▶ _TASK REQUIREMENTS_: Set down a faithful copy of every record, and skip the pictures in it.

═══ PROVIDED ENTRIES

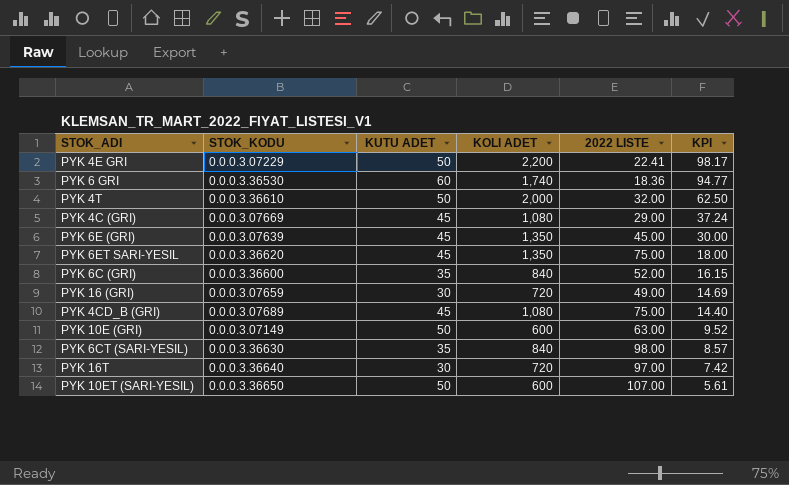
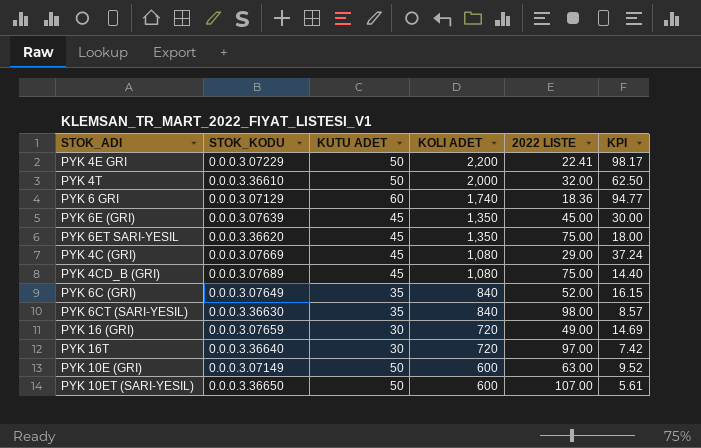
row order: KPI descending -> KOLI ADET descending
PYK 6 GRI | STOK_KODU: 0.0.0.3.36530 -> 0.0.0.3.07129
PYK 6C (GRI) | STOK_KODU: 0.0.0.3.36600 -> 0.0.0.3.07649

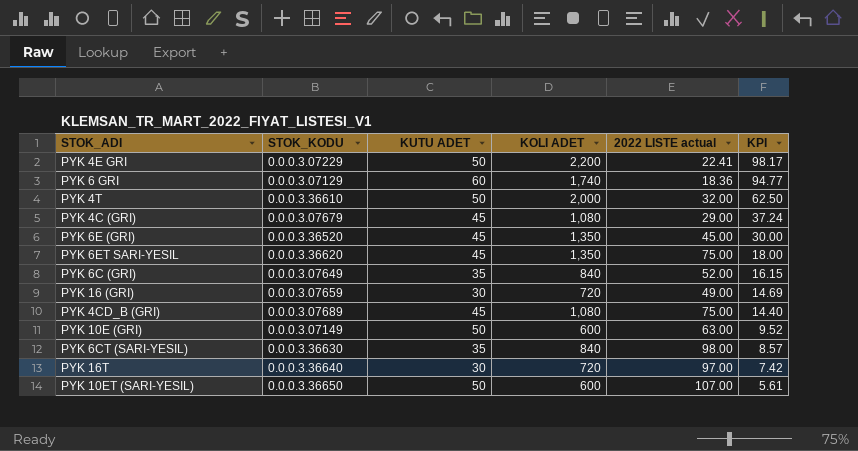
row order: KOLI ADET descending -> KPI descending
column name: 2022 LISTE -> 2022 LISTE actual
PYK 4C (GRI) | STOK_KODU: 0.0.0.3.07669 -> 0.0.0.3.07679
PYK 6E (GRI) | STOK_KODU: 0.0.0.3.07639 -> 0.0.0.3.36520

══════

▶ _ANSWER FOR THE TASK_:
row order: KPI descending -> KOLI ADET descending
PYK 6 GRI | STOK_KODU: 0.0.0.3.36530 -> 0.0.0.3.07129
PYK 6C (GRI) | STOK_KODU: 0.0.0.3.36600 -> 0.0.0.3.07649

row order: KOLI ADET descending -> KPI descending
column name: 2022 LISTE -> 2022 LISTE actual
PYK 4C (GRI) | STOK_KODU: 0.0.0.3.07669 -> 0.0.0.3.07679
PYK 6E (GRI) | STOK_KODU: 0.0.0.3.07639 -> 0.0.0.3.36520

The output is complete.